Kevin Durant appears to be saying ‘Hold that thought, Golden State. I’ll be right there.’/Photo Credit: thesource.com
By Ron Thomas
Look at the self-transplanted Kevin Durant, and he still almost has the baby face he had when he entered the NBA after his freshman year at the University of Texas. It’s easy to think, “Why would he leave the team he loves, the Oklahoma City Thunder, when he’s only 27? He’s got plenty of time to win many championships.”
But Durant knows the undeniable truth. At 27, he’s quickly running out of time to win even his first NBA title. If I were him, that would have been the main reason I left the Thunder behind on Monday in my haste to become a Golden State Warrior.
Athletes live under a different work lifespan clock than normal human beings like us. When we enter the workforce, we can usually safely assume that we’ve got 40+ years to accomplish our goals and rise to the top of our professions. But a pro athlete’s career runs like a clock with a spring that’s been wound up too tightly. Instead of going “tick … tock … tick … tock” it goes “ticktockticktock” until their career ends far too abruptly no matter how long it lasts.
Time Marches Faster for Youngest Pros
It’s true that Durant is “only” 27, but previous one-and-done college players like him can wear out a lot quicker than the San Antonio Spurs’ “Old Man Riverwalk” Tim Duncan, who played four years at Wake Forest. Duncan was 21 years, 6 months old when he played his first pro game in 1997; at that age, Durant was deep into his third season, had played in 238 NBA games and had racked up 8,500 playing minutes.
Durant no longer was playing a 35-game college schedule against players he often could physically dominate. Instead, he was enduring the NBA’s annual 82-game grind against fellow pros who could outdo him pound-for-pound and muscle-for-muscle, even if a talent mismatch still existed.
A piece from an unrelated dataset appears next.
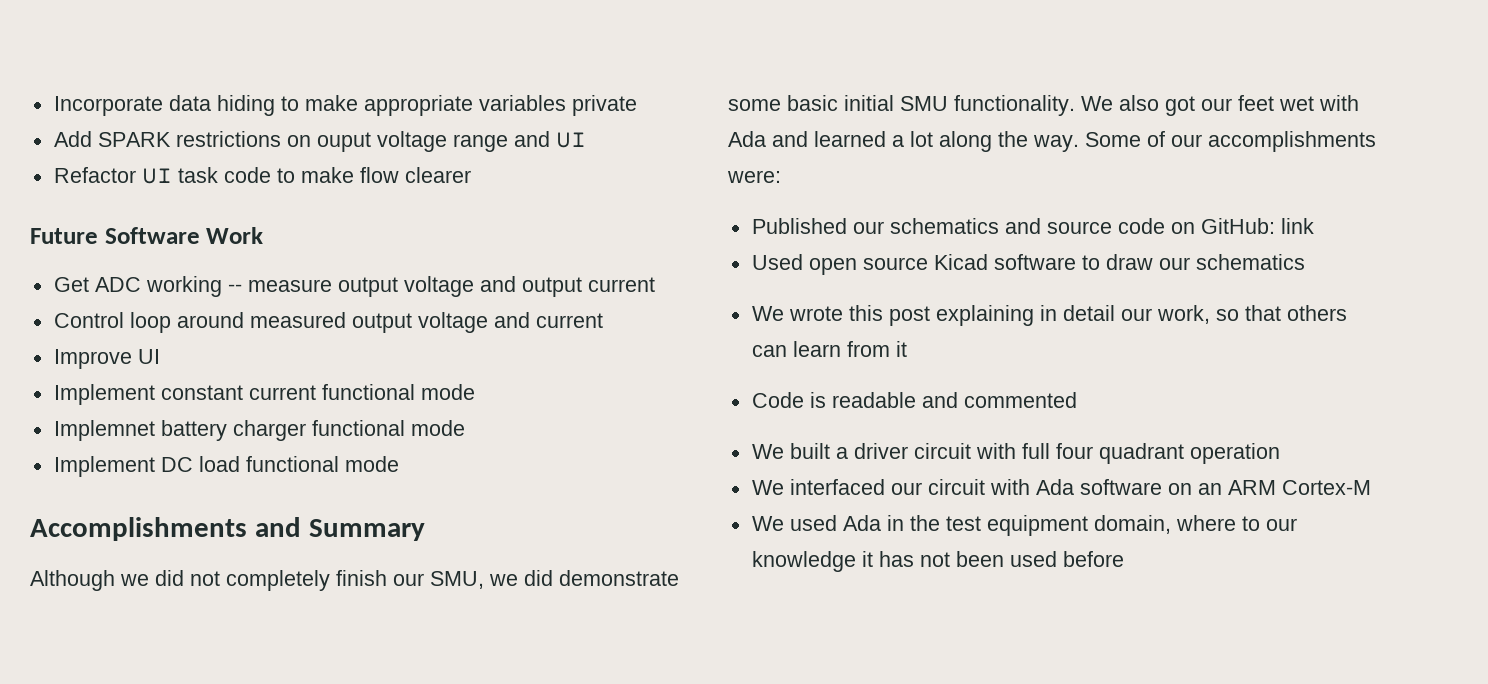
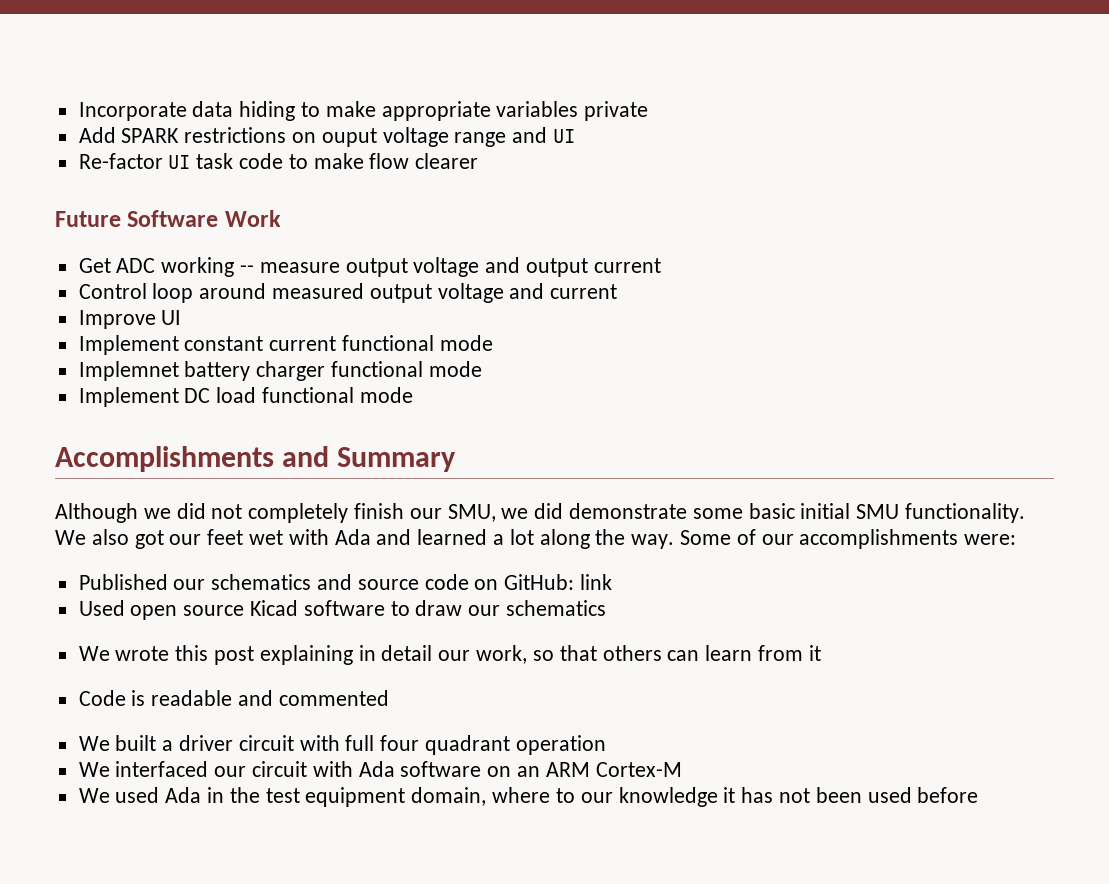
- Refactor UI task code to make flow clearer
+ Re-factor UI task code to make flow clearer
Talking about high school players who were eager to move directly from high school into the pros, I once heard former NBA guard Rod Strickland caution them that NBA frontcourt players possess “man strength” that a high schooler can’t possibly comprehend. Even though this isn’t the era of Charles Oakley and Anthony Mason wrestling opponents to the mat – oops, the floor – the sheer physical nature of pro basketball can chop years off a player’s career.
And every NBA player knows he’s just one awkward landing from going from star to tragic figure, which Indiana’s Paul George almost did two years ago after a gruesome fall nearly ruined his right leg.
Stephen Curry’s drive-and-dish skills will leave Kevin Durant as open as a 24-hour store./Photo Credit: Richard Scuteri/Associated Press
The Westbrook Dilemma
So after nine ringless seasons, I think Durant should be in a hurry to win a title, and here’s why he was wise to leave OKC to pursue it.
He had already come oh so close with the Thunder, losing the 2012 Finals to Miami 4-1 and last month blowing the seemingly insurmountable 3-1 lead over the Warriors. If not then, when will the Thunder ever win the crown?
Moreover, their future lies in the hands of point guard Russell Westbrook. He arguably ranks among the NBA Top 5 players in the NBA, and he’s so talented and powerful that he can sometimes bend a game to his will.
But, he’s a high-scoring point guard, not a pure playmaker, and at clutch time in playoff games that championship teams must win, his decision-making and ballhandling have been flawed at crucial moments.
Warriors Lift Durant’s Burden
The Warriors’ Stephen Curry also is a high-scoring point guard whose overly fancy ballhandling hurts his team at times. But overall, he’s a more generous, more instinctive passer than Westbrook, which is enhanced by the Warriors’ quick-pass attack that keeps everyone involved.
With Curry sinking his ridiculous 3-pointers, dabbling in the paint and running the offense surrounded by hellacious shooters Klay Thompson, Draymond Green and the highly efficient Andre Iguodala, Durant will be living the easy life.
He may get fewer shots, but so many more will be unchallenged shots than with OKC that Durant’s shooting percentage and maybe his scoring average will go up, and the pressure on him should plummet.
Did He Abandon Ship?
Durant has taken some heat for signing with the team that broke his heart in the Western Conference finals, especially from ESPN’s barb-throwing commentator Stephen A. Smith.
“I just view it as him jumping on the bandwagon and I think it’s the weakest move I’ve ever seen by a superstar,” Smith said.
I think the opposite. It was one of the smartest moves a superstar could make. Durant already has won one league MVP award, been 1st team All-NBA team six times, won five consecutive scoring titles, played in seven straight All-Star games and, according to NBA Reference, has been paid about $88 million. He’s even made his much-loved mother a familiar face at courtside to TV viewers.
All that’s left is winning a championship. He just took the best step possible to ensure that it happens before he runs out of time.